Eigentlich nicht, heißt meine vorweggenommene Zusammenfassung der aufgeworfenen Frage. Das Ergebnis der Wahlen zum Landtag dieser Wahlperiode lies für die CDU nur zwei Alternativen zu: Eine Koalition mit der SPD oder die Opposition. Die Verhandlungsführer der CDU meinten, die Gefahr, dass die SPD eine Koalition mit DER LINKEN bilden könnte sei so groß, dass man dieser beträchtliche Zugeständnisse machen müsse. So ist ihre Darstellung der Entstehungsgeschichte der Koalitionsvereinbarung dieser Wahlperiode. Ich selber bin der Auffassung, dass mit dem für die SPD schlechten Wahlergebnis die oben dargestellte Gefahr mit dem Wahlsonntag gebannt war.

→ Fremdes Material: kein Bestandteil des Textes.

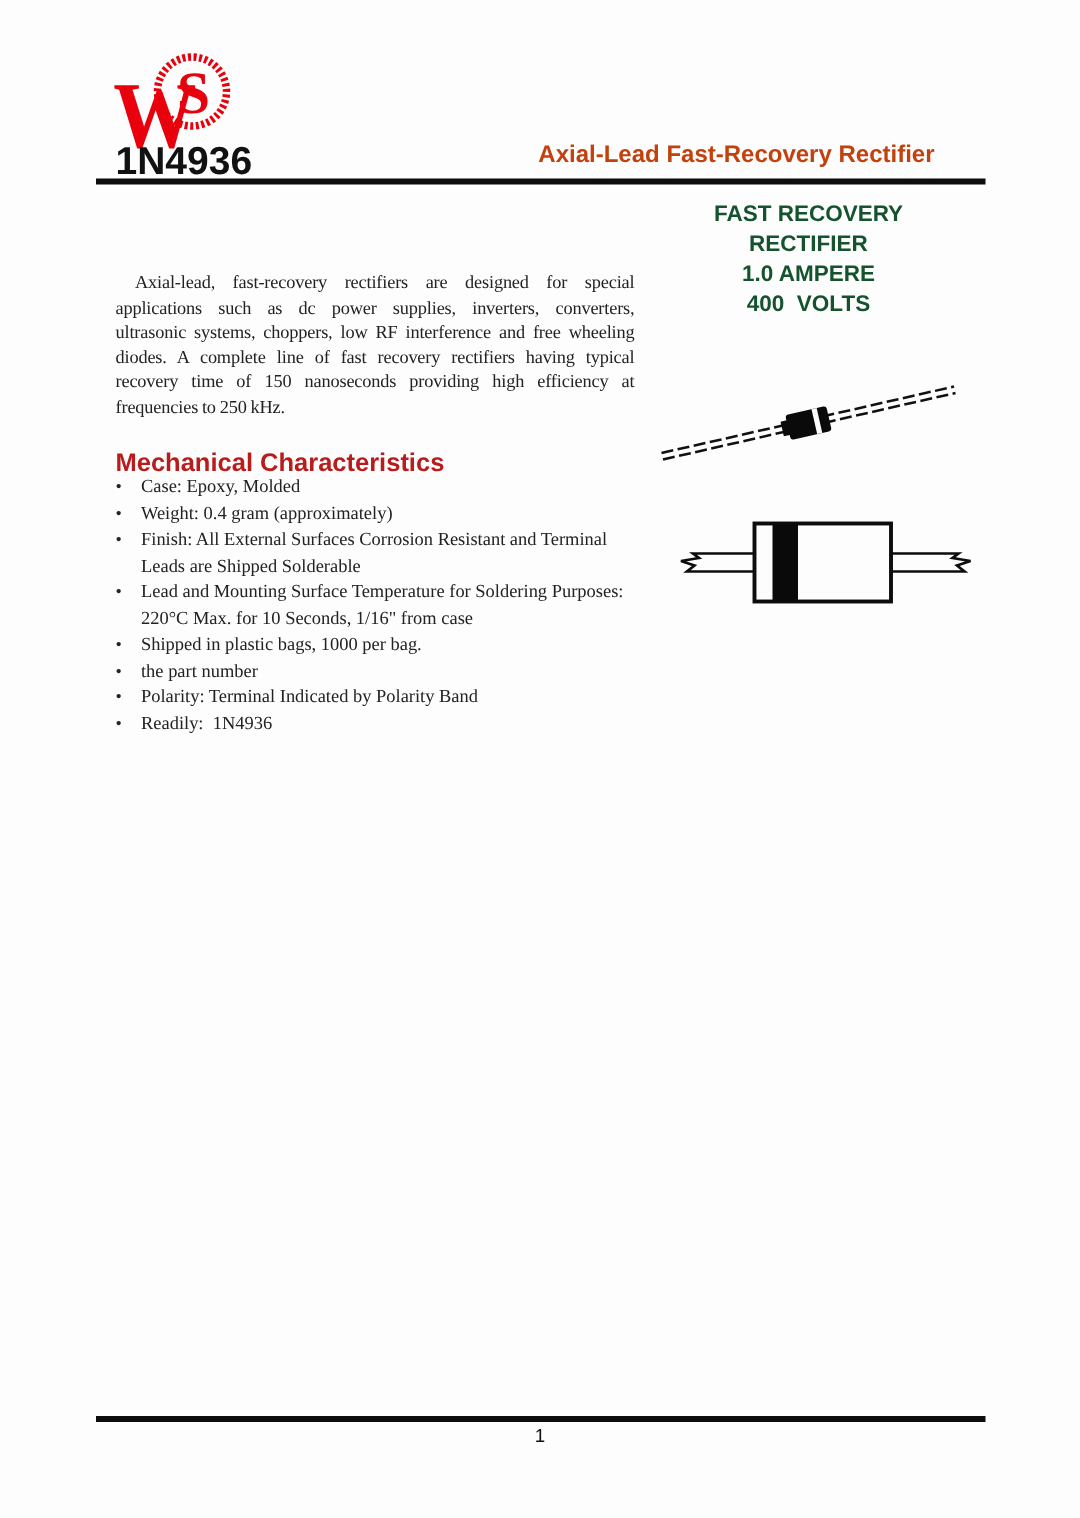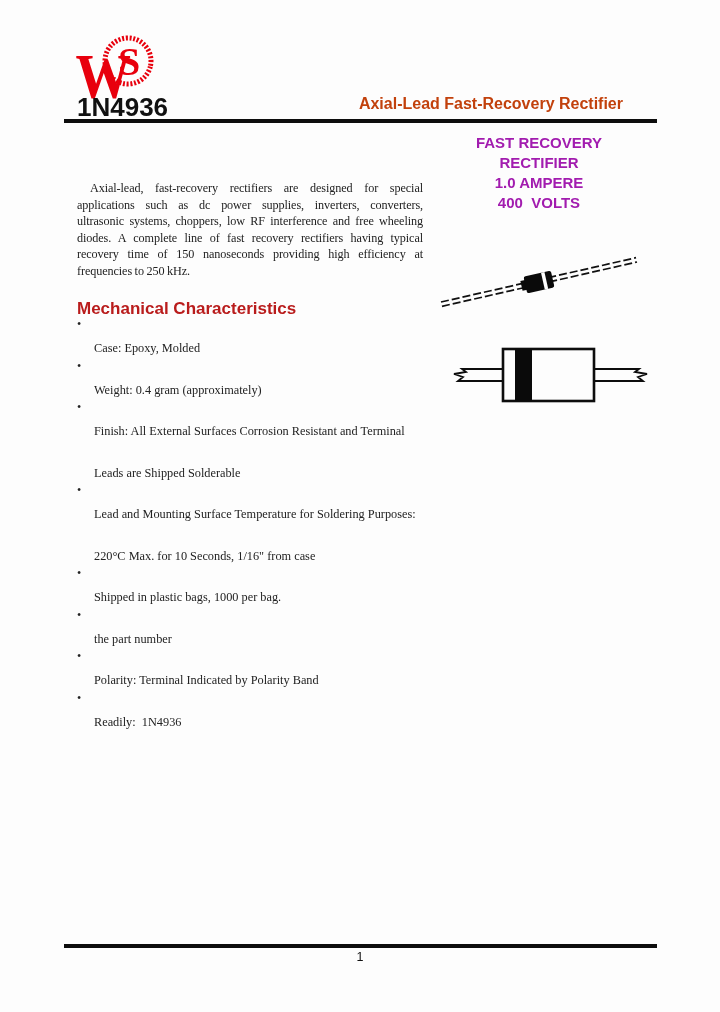"FAST RECOVERY" .summary { color: #a21caf -> #14532d }
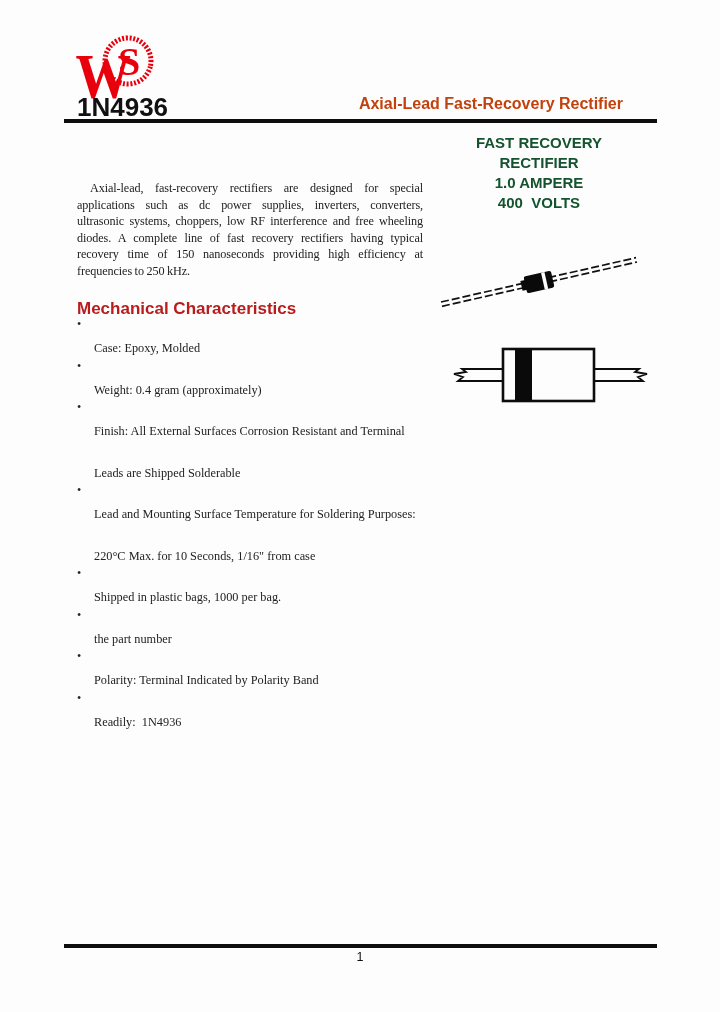"Case: Epoxy, Molded" .bullet-lines div { margin-top: 24px -> none }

   Der geltende Koalitionsvertrag  sieht die Einführung der sogenannten Gemeinschaftschule vor: „Sie (d.h. die Koalitionspartner J.S.) sind sich darin einig, die Gemeinschaftsschule auf freiwilliger Basis durch gesetzliche Festschreibung als gleichberechtigte Schulform und vollwertiges Angebot in der Schullandschaft Sachsen-Anhalts zu ermöglichen. Die Entscheidung für die Gemeinschaftsschule muss vor Ort getroffen werden. Schulträger und Gesamtkonferenz müssen jeweils zustimmen. Bestehende Regelungen zum Elternwunsch bleiben erhalten. Gemeinschaftsschulen entstehen durch Umwandlung bereits bestehender Schulen und führen grundsätzlich die Klassenstufen 5 bis 12, unter Berücksichtigung der Kultusministerkonferenz-Vorgaben (KMK) zur Erlangung des Abiturs. Dort kann

grundsätzlich jeder allgemein bildende Abschluss erworben werden. Auf eine äußere Fachleistungsdifferenzierung wird bei Einhaltung der Voraussetzungen für eine bundesweite Anerkennung der Abschlüsse weitgehend verzichtet.“

  Die Landesregierung hat auf der Junisitzung des Landtages eine Novelle des Schulgesetzes eingebracht. Ziel ist es, das Gesetz im Herbst zu verabschieden und die neue Schulform mit Beginn des Schuljahres 2013/14 einzuführen.

  Es ist verwunderlich, eine neue Schulform ohne vorgeschaltete Schulversuche einzuführen. Bisher konnte auch nicht stichhaltig erläutert werden, was diese Schulform grundlegend von der existierenden Schulform der Gesamtschule unterscheidet. Diese Schule wird bei zurückgehenden Schülerzahlen die Schullandschaft weiter zersplittern und Schulplanungen schwieriger machen. Es sei denn, die Gemeinschaftsschule soll schrittweise zur vorherrschenden Schulform in Sachsen-Anhalt werden. Das Kultusministerium will für diese Absicht organisatorische Vorsorge treffen, denn die Gemeinschaftsschule kann den Status einer „ersetzenden Schule“ bekommen. Das heißt, sie wird (hauptsächlich) Sekundarschulen vollständig ersetzen. Die mitgelieferte Beruhigung soll die Einführung „auf freiwilliger Basis“ sein. Ein nicht von der CDU geführtes Kultusministerium wird hier zahlreiche untergesetzliche Steuerungsmöglichkeiten entwickeln.  Ein in Vorgesprächen zwischen CDU und SPD erzieltes Verhandlungsergebnis, entsprechende Verordnungen nur mit Zustimmung des für das Schulwesen zuständigen Landtagsausschuss zu erlassen mutierte im Gesetzentwurf zur „Herstellung des Benehmens“, d.h. die Landtagsabgeordneten können einmal darüber sprechen, entscheiden wird aber der Kultusminister allein.

  Eine weitere Überraschung enthält der Gesetzentwurf für die anerkannten freien Träger von Schulen. Die bisherige Möglichkeit der, wenn auch abgesenkten,  vorzeitigen Finanzhilfe soll ersatzlos gestrichen werden. Es wird also für die ersten drei Jahre nach der Eröffnung der Schule keinerlei finanzielle Unterstützung seitens des Landes geben. Ferner werden gewisse Berechnungsgrundlagen verschlechtert und einige Genehmigungen komplizierter.  Man will es diesen Schulen finanziell und rechtlich schwerer machen. In der Koalitionsvereinbarung heißt es dazu immer noch: „Die Koalition betrachtet die Schulen in freier Trägerschaft als eine wichtige Ergänzung des öffentlichen Schulsystems. Die Koalitionspartner sichern den Schulen in freier Trägerschaft verlässliche Rahmenbedingungen und Finanzierung zu.“ Es drängt sich aber der Eindruck auf, dass man es Eltern schwerer machen will, freie Schulen zu gründen und insbesondere  auf die Gründung von Gemeinschaftsschulen mit der Gründung von freien Schulen zu reagieren. CDU-Politik kann das nicht sein.

  Der Landtag und insbesondere die CDU werden in diesem Jahr noch viel zu verhandeln haben, bis ein verantwortbares Schulgesetz verabschiedet werden kann. Aber, wie eingangs festgestellt, eigentlich brauchen wir bis auf ein paar Anpassungen kein neues Schulgesetz.